Scoffing at my online classmates, I posted my links as new threads and then went to smirk at my handiwork when I discovered that my posts also looked like the rest of the so-called replies. Ooops.
I, foolishly, decided to IM Adrian last night. I don't know why I do this because I always end up yelling at the monitor in the hopes that he can somehow hear my commentary on how he's pissing me off. Anyway, he said he had an important question to ask me and told me to check my email. I had no clue what the question was and why it was so important, but as soon as I saw the email's subject (("Blue or Silver?")) I knew he was asking me about motorcycles. Sure as shit, he's looking for a new bike.
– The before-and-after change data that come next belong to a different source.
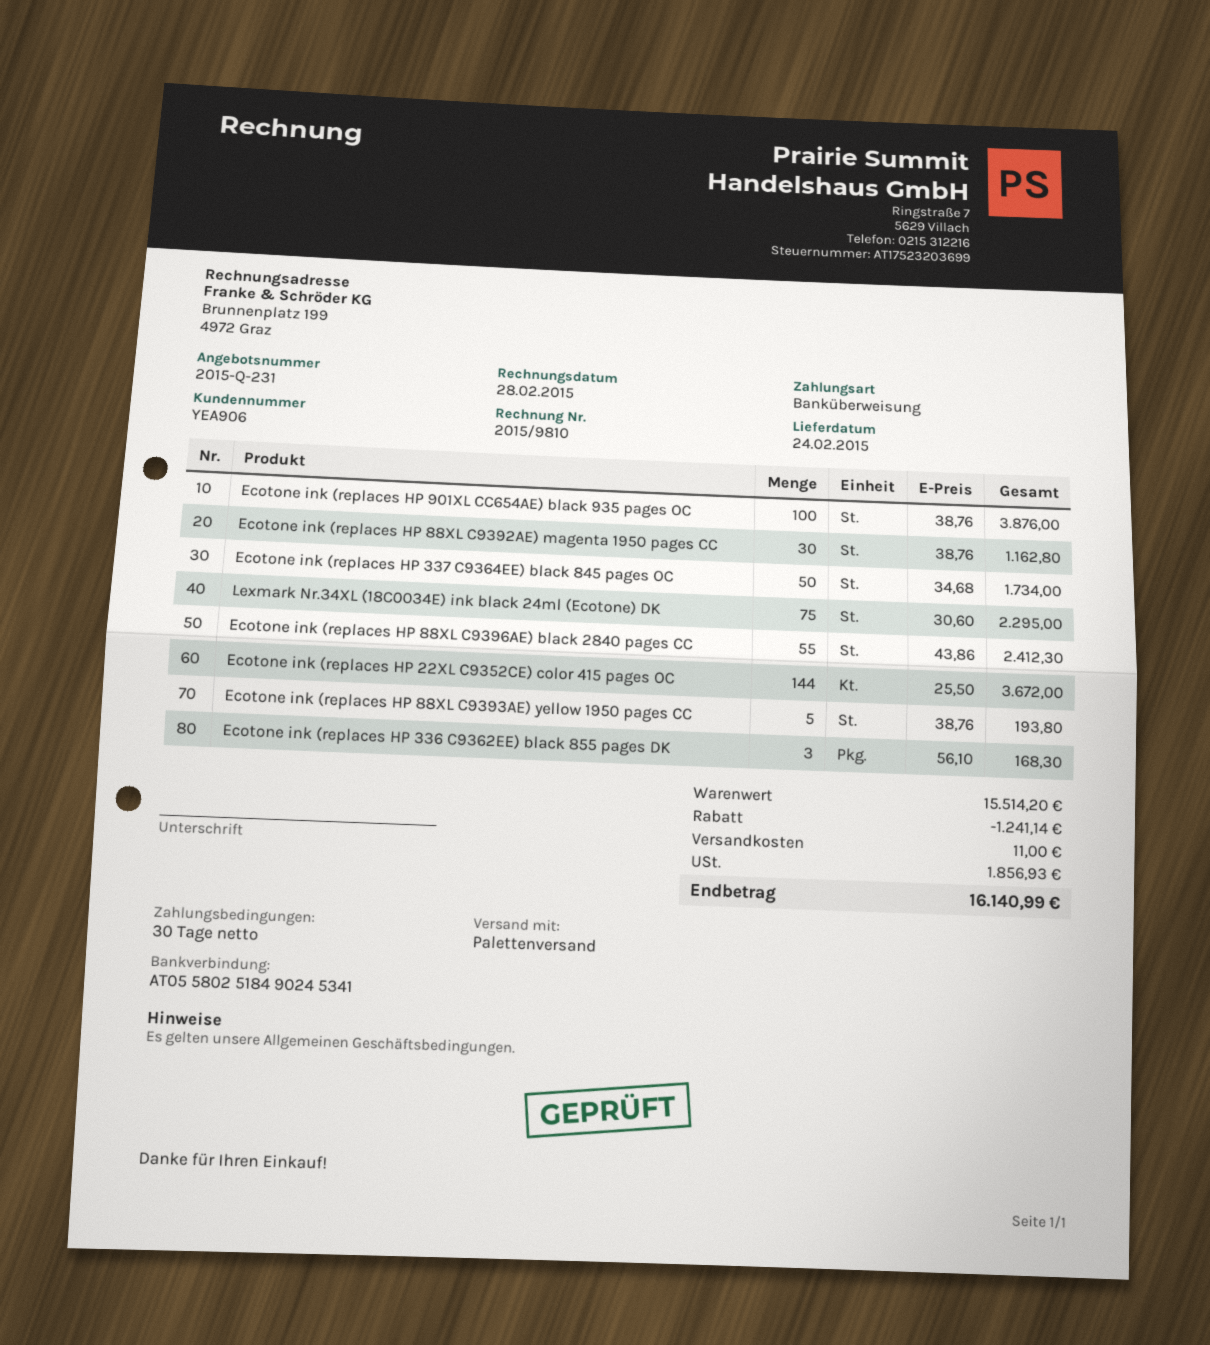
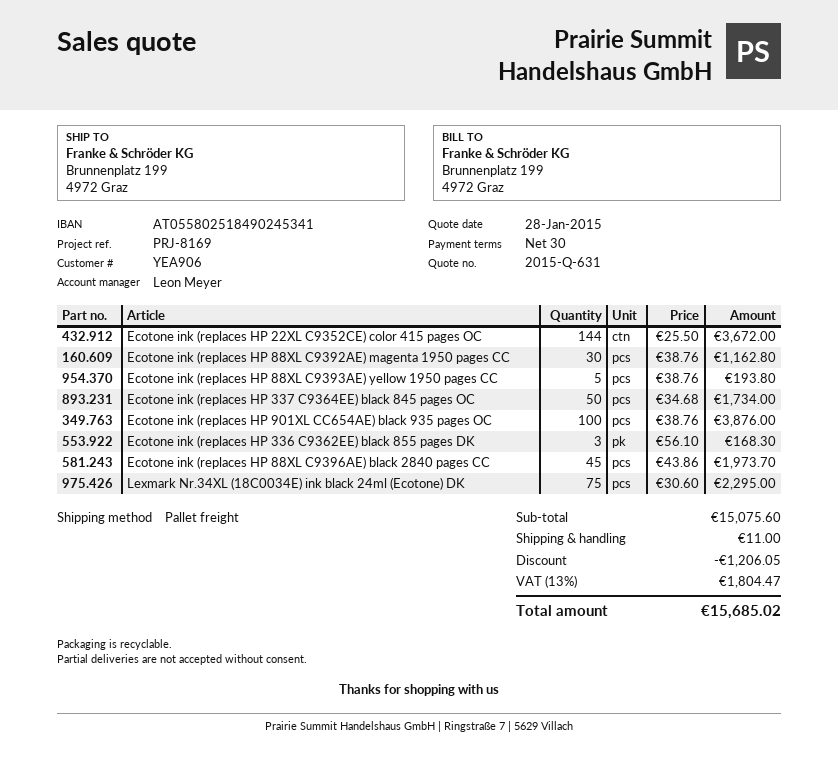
quote number: 2015-Q-231 -> 2015-Q-631
Ecotone ink (replaces HP 88XL C9396AE) black 2840 pages CC: 55 x 43.86 = 2412.30 -> 45 x 43.86 = 1973.70
subtotal: 15514.20 -> 15075.60
discount: 1241.14 -> 1206.05
tax: 1856.93 -> 1804.47
total: 16140.99 -> 15685.02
He sent me the links for 2 that he liked and asked me which one I liked better. There's the blue one and the silver one. As soon as I laid eyes on those two sweet sleek little things I was having a "When Harry Met Sally" diner moment. Oh God yes, how I would love to have one of those between my legs. I told him that I liked the blue one better because I wanted the silver one for myself. I had spoken too soon because he then sent me a link for this one. and I damn near died. THAT is the one I would get if I ever decided to buy a motorcycle. Screw finding a man. That bike is "the one".
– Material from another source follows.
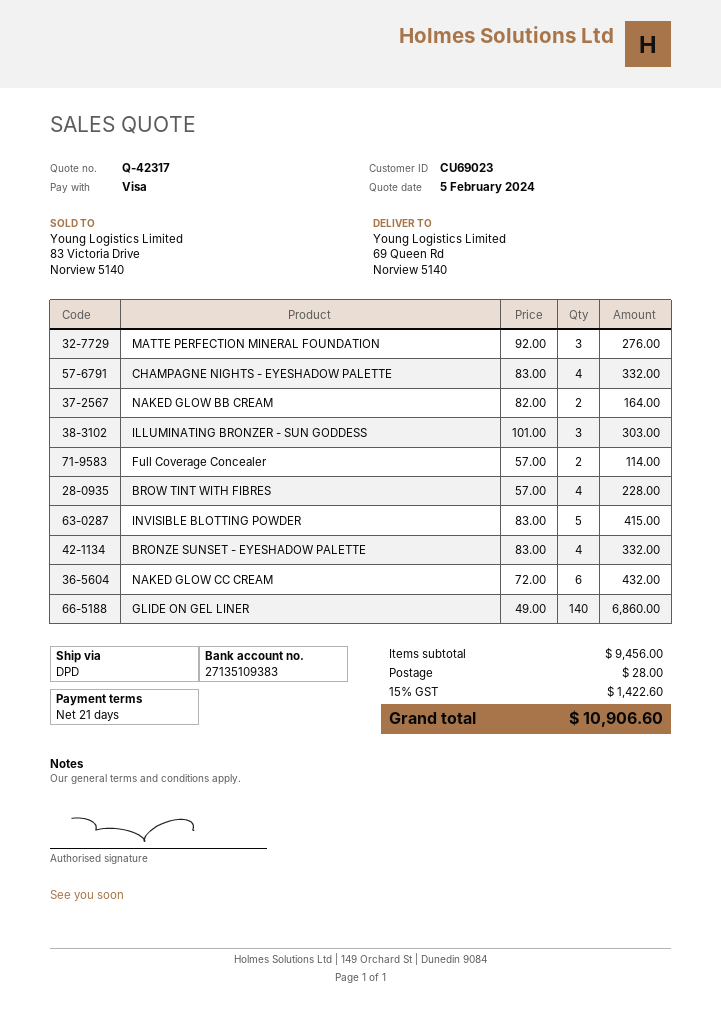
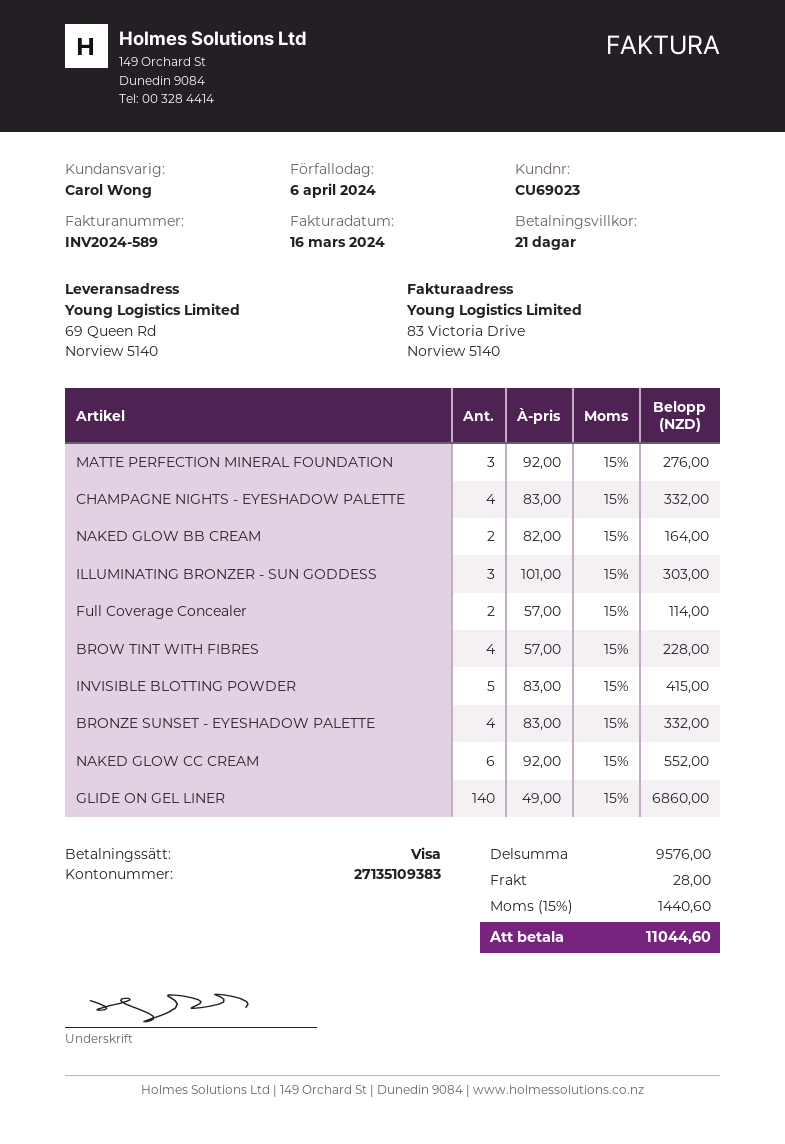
NAKED GLOW CC CREAM: 6 x 72.00 = 432.00 -> 6 x 92.00 = 552.00
subtotal: 9456.00 -> 9576.00
tax: 15% = 1422.60 -> 15% = 1440.60
total: 10906.60 -> 11044.60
The conversation eventually disintegrated into talk of me visiting him, possibly in April. I don't know why I would do this but it's highly likely that I will. I want to see Kirsten, whom I do miss despite our rare communication. My plan would be to spend a couple days in Lincoln and then have Adrian drive me over to Ames and spend a little while with Kirsten. I'm not sure how keen I am on going to a university, staying in a dorm, eating food service slop in addition to sharing a bathroom with 30 other girls on my vacation. I am more than the fool it takes to do this though, and still enjoy every minute of it.
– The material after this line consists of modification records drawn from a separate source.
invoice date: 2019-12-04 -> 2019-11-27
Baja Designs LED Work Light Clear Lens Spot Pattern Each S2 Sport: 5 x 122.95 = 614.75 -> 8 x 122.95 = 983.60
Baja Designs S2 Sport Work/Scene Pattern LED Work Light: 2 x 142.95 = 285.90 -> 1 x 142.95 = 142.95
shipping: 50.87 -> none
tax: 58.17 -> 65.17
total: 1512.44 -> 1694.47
The mall is an evil, evil place. I'm sure I've mentioned this before and am likely to do so again. I swear that every single frickin' time I have to go pee and am just about ready to leave to go do so, someone comes and either A) "just looks" for 15 minutes OR B) asks a truly bonehead question, such as "where are your gold toe rings?" More often than not, situation 'A' occurs and I politely ask if they need any help and they tell me no, they're just looking. There I'll be, standing and "doin' the dance" that lets everyone within sight distance know that I have to pee except for those directly in front of me. I'm getting to the point where "doin' the dance" to alert people that they should let me either go isn't cutting it. I'm just going to have to arm myself with a bullhorn, stand next to them and repeat the following whenever someone holds me up from taking a piss:
"ATTENTION POTENTIAL CUSTOMER! I HAVE CONSUMED COPIOUS AMOUNTS OF LIQUID IN THE PAST 2 HOURS. TO BE MORE SPECIFIC, I HAVE DRANK AN ENTIRE CAN OF COKE AND HALF A LITER OF WATER. MY BLADDER IS VERY FULL AND THEREFORE UNSTABLE AND WILL DETONATE IN 60 SECONDS UNLESS YOU LEAVE RIGHT NOW!!!"
At which point, I will sprint to the bathroom, only to be confronted by the fact that there's a line. Again.